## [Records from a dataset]
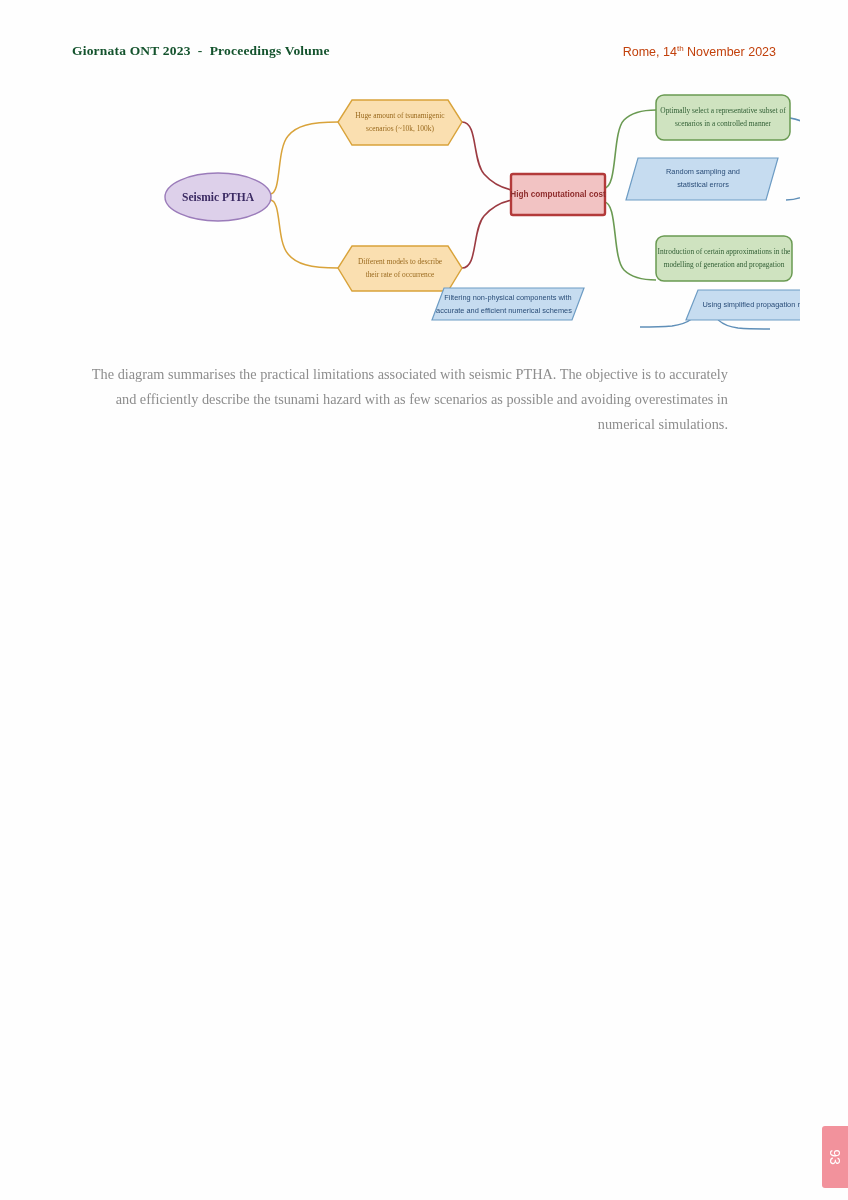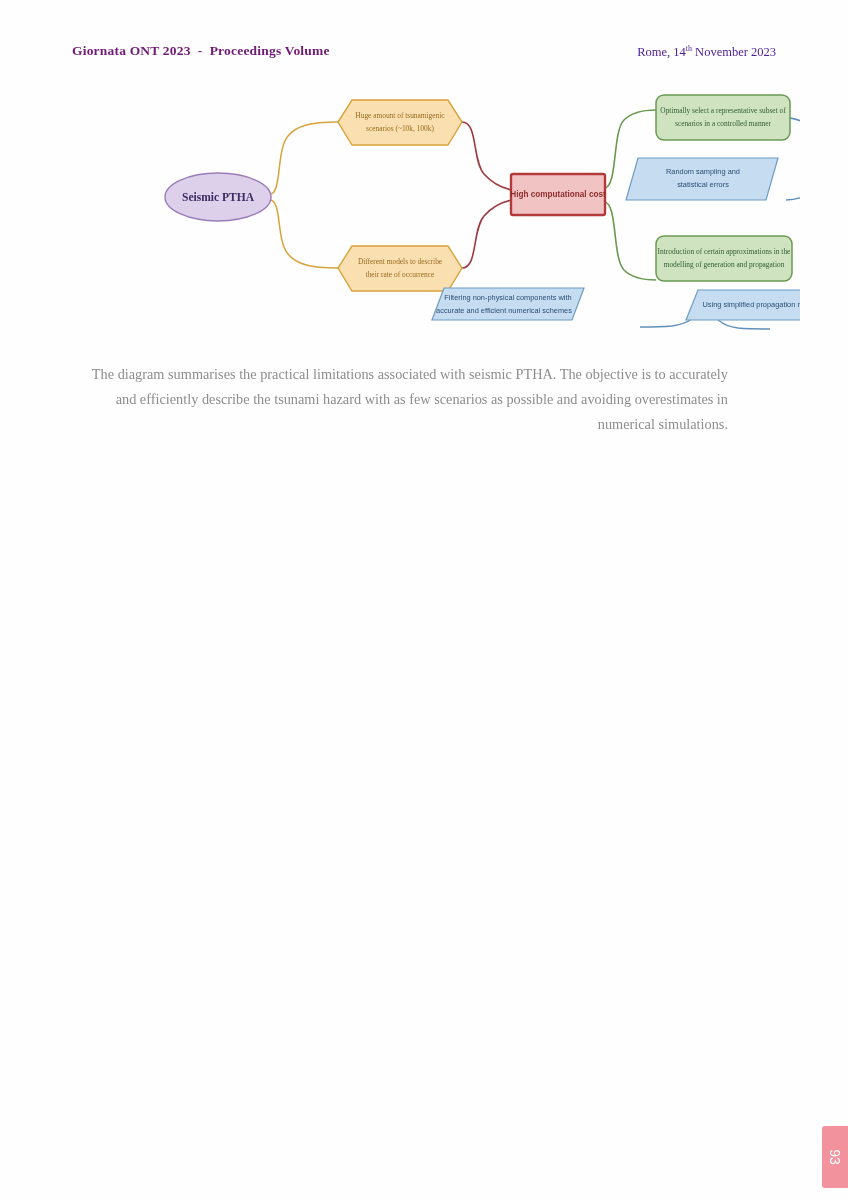--- a/index.html
+++ b/index.html
@@ -29,31 +29,31 @@
     right: 72px;
     height: 20px;
   }
   .header-left {
     position: absolute;
     left: 0;
     top: 0;
     font-family: "Liberation Serif", serif;
     font-size: 13.5px;
     font-weight: bold;
-    color: #701a75;
+    color: #14532d;
     letter-spacing: 0.2px;
     white-space: pre;
   }
   .header-right {
     position: absolute;
     right: 0;
     top: 1px;
-    font-family: Liberation Serif, serif;
+    font-family: Liberation Sans, sans-serif;
     font-size: 12.5px;
-    color: #4c1d95;
+    color: #c2410c;
     white-space: nowrap;
   }
   .header-right sup {
     font-size: 8px;
     vertical-align: super;
   }
 
   
   .figure {
     position: absolute;

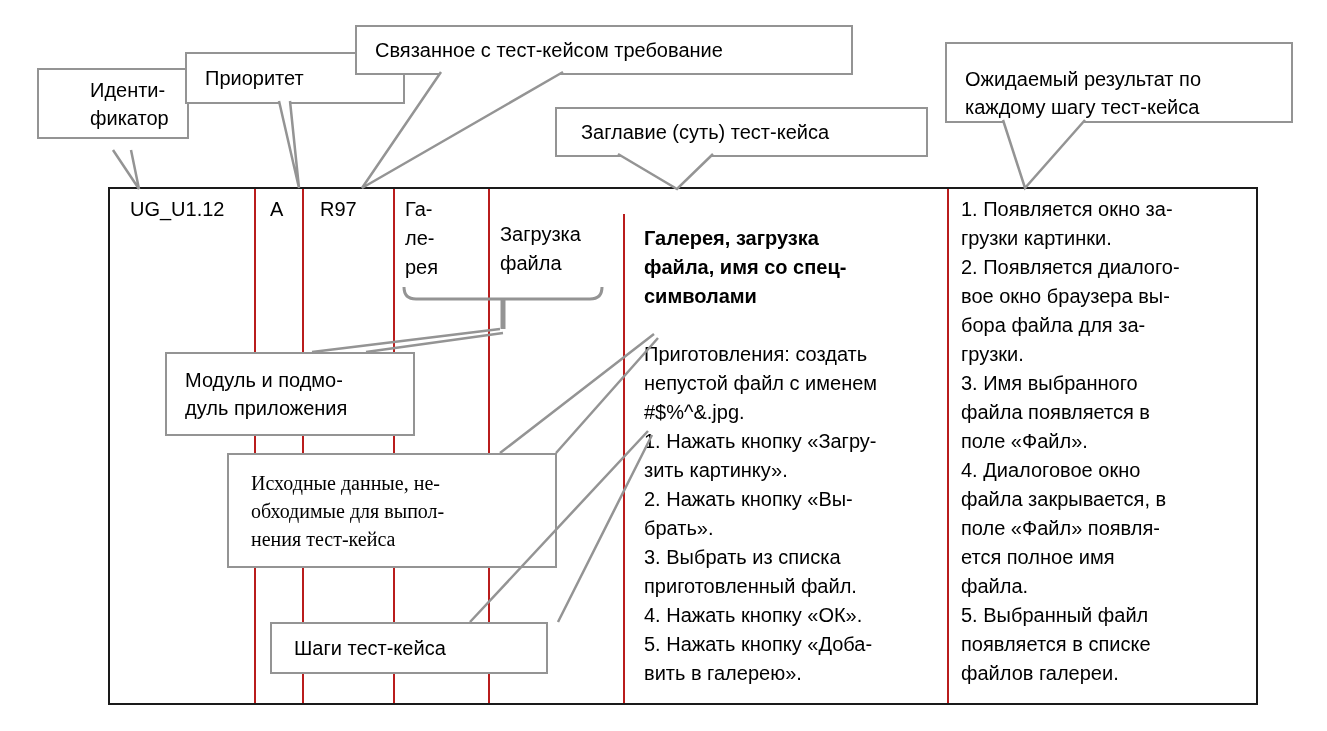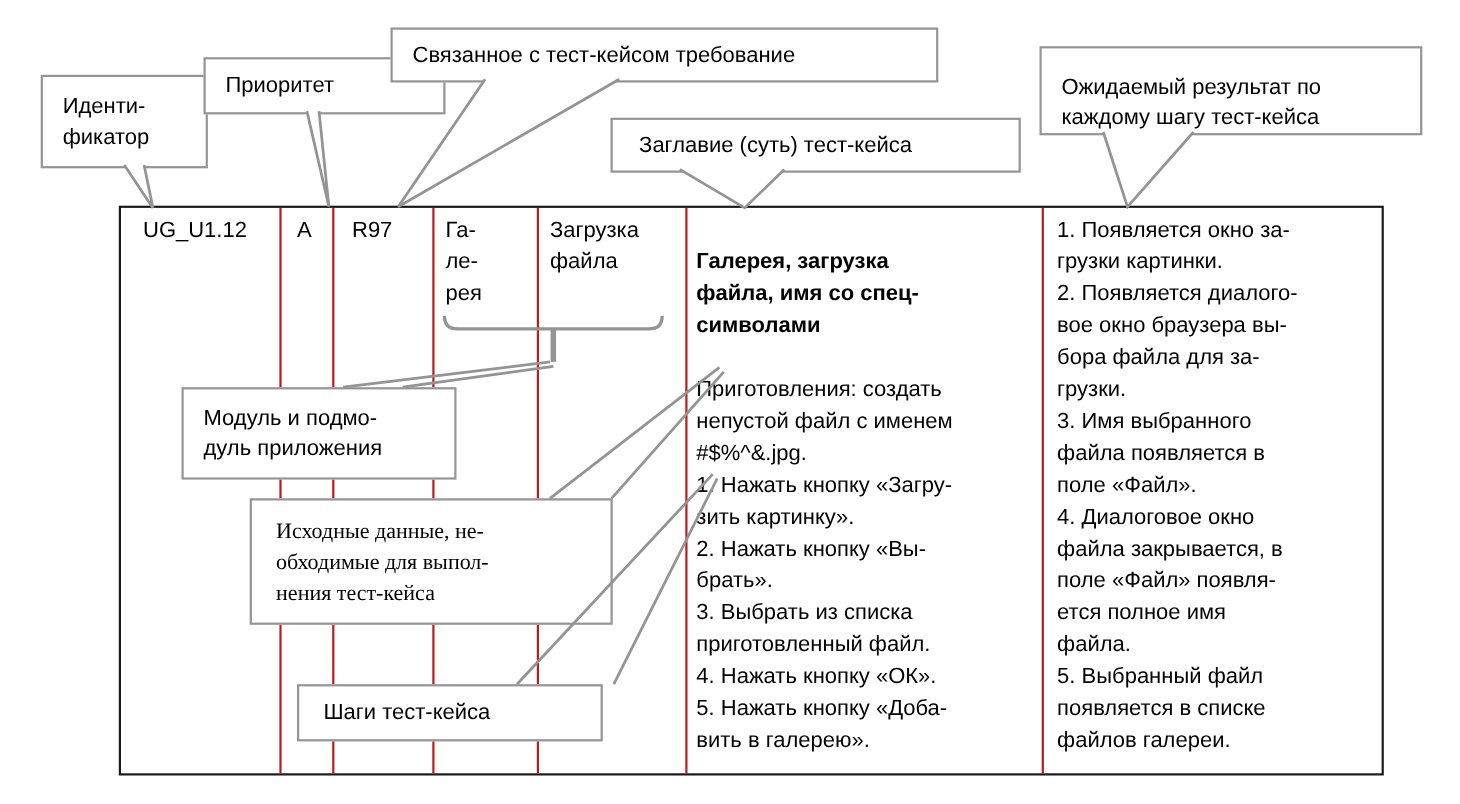--- a/index.html
+++ b/index.html
@@ -14,32 +14,32 @@
   }
   .cell{
     box-sizing:border-box;border-right:2px solid #b91c1c;
     padding:6px 8px 0 12px;font-size:20px;line-height:29px;white-space:pre-line;
   }
   .cell:last-child{border-right:none;}
   .c1{flex:0 0 146px;padding-left:20px;}
   .c2{flex:0 0 48px;padding-left:14px;}
   .c3{flex:0 0 91px;padding-left:16px;}
   .c4{flex:0 0 95px;padding-left:10px;}
-  .c5{flex:0 0 135px;padding-left:10px;}
-  .c6{flex:0 0 324px;padding-left:8px;}
+  .c5{flex:0 0 135px;padding-left:10px;margin-top:25px;}
+  .c6{flex:0 0 324px;padding-left:19px;}
   .c7{flex:0 0 307px;}
   .case-title{font-weight:bold;white-space:pre-line;}
   .case-body{white-space:pre-line;}
   
   .callout{
     position:absolute;background:#ffffff;border:2px solid #949494;box-sizing:border-box;
     display:flex;align-items:center;z-index:2;
   }
   .callout .lbl{font-size:20px;line-height:28px;white-space:pre-line;padding-left:18px;}
-  #co-identifier{left:37px;top:68px;width:152px;height:85px;}
+  #co-identifier{left:37px;top:68px;width:152px;height:71px;padding-left:33px;}
   #co-priority{left:185px;top:52px;width:220px;height:52px;}
   #co-requirement{left:355px;top:25px;width:498px;height:50px;}
   #co-title{left:555px;top:107px;width:373px;height:50px;}
   #co-expected{left:945px;top:42px;width:348px;height:81px;align-items:flex-end;}
   #co-module{left:165px;top:352px;width:250px;height:84px;}
   #co-inputdata{left:227px;top:453px;width:330px;height:115px;}
   #co-steps{left:270px;top:622px;width:278px;height:52px;}
   
   .overlay{position:absolute;left:0;top:0;width:1327px;height:731px;z-index:3;pointer-events:none;}
   .tail{fill:#ffffff;stroke:#949494;stroke-width:2.5;}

## [Task directions]
Output the records verbatim, every one of them, and keep the pictures out.

## [Answer to this problem]
--- a/index.html
+++ b/index.html
@@ -29,31 +29,31 @@
     right: 72px;
     height: 20px;
   }
   .header-left {
     position: absolute;
     left: 0;
     top: 0;
     font-family: "Liberation Serif", serif;
     font-size: 13.5px;
     font-weight: bold;
-    color: #701a75;
+    color: #14532d;
     letter-spacing: 0.2px;
     white-space: pre;
   }
   .header-right {
     position: absolute;
     right: 0;
     top: 1px;
-    font-family: Liberation Serif, serif;
+    font-family: Liberation Sans, sans-serif;
     font-size: 12.5px;
-    color: #4c1d95;
+    color: #c2410c;
     white-space: nowrap;
   }
   .header-right sup {
     font-size: 8px;
     vertical-align: super;
   }
 
   
   .figure {
     position: absolute;

--- a/index.html
+++ b/index.html
@@ -14,32 +14,32 @@
   }
   .cell{
     box-sizing:border-box;border-right:2px solid #b91c1c;
     padding:6px 8px 0 12px;font-size:20px;line-height:29px;white-space:pre-line;
   }
   .cell:last-child{border-right:none;}
   .c1{flex:0 0 146px;padding-left:20px;}
   .c2{flex:0 0 48px;padding-left:14px;}
   .c3{flex:0 0 91px;padding-left:16px;}
   .c4{flex:0 0 95px;padding-left:10px;}
-  .c5{flex:0 0 135px;padding-left:10px;}
-  .c6{flex:0 0 324px;padding-left:8px;}
+  .c5{flex:0 0 135px;padding-left:10px;margin-top:25px;}
+  .c6{flex:0 0 324px;padding-left:19px;}
   .c7{flex:0 0 307px;}
   .case-title{font-weight:bold;white-space:pre-line;}
   .case-body{white-space:pre-line;}
   
   .callout{
     position:absolute;background:#ffffff;border:2px solid #949494;box-sizing:border-box;
     display:flex;align-items:center;z-index:2;
   }
   .callout .lbl{font-size:20px;line-height:28px;white-space:pre-line;padding-left:18px;}
-  #co-identifier{left:37px;top:68px;width:152px;height:85px;}
+  #co-identifier{left:37px;top:68px;width:152px;height:71px;padding-left:33px;}
   #co-priority{left:185px;top:52px;width:220px;height:52px;}
   #co-requirement{left:355px;top:25px;width:498px;height:50px;}
   #co-title{left:555px;top:107px;width:373px;height:50px;}
   #co-expected{left:945px;top:42px;width:348px;height:81px;align-items:flex-end;}
   #co-module{left:165px;top:352px;width:250px;height:84px;}
   #co-inputdata{left:227px;top:453px;width:330px;height:115px;}
   #co-steps{left:270px;top:622px;width:278px;height:52px;}
   
   .overlay{position:absolute;left:0;top:0;width:1327px;height:731px;z-index:3;pointer-events:none;}
   .tail{fill:#ffffff;stroke:#949494;stroke-width:2.5;}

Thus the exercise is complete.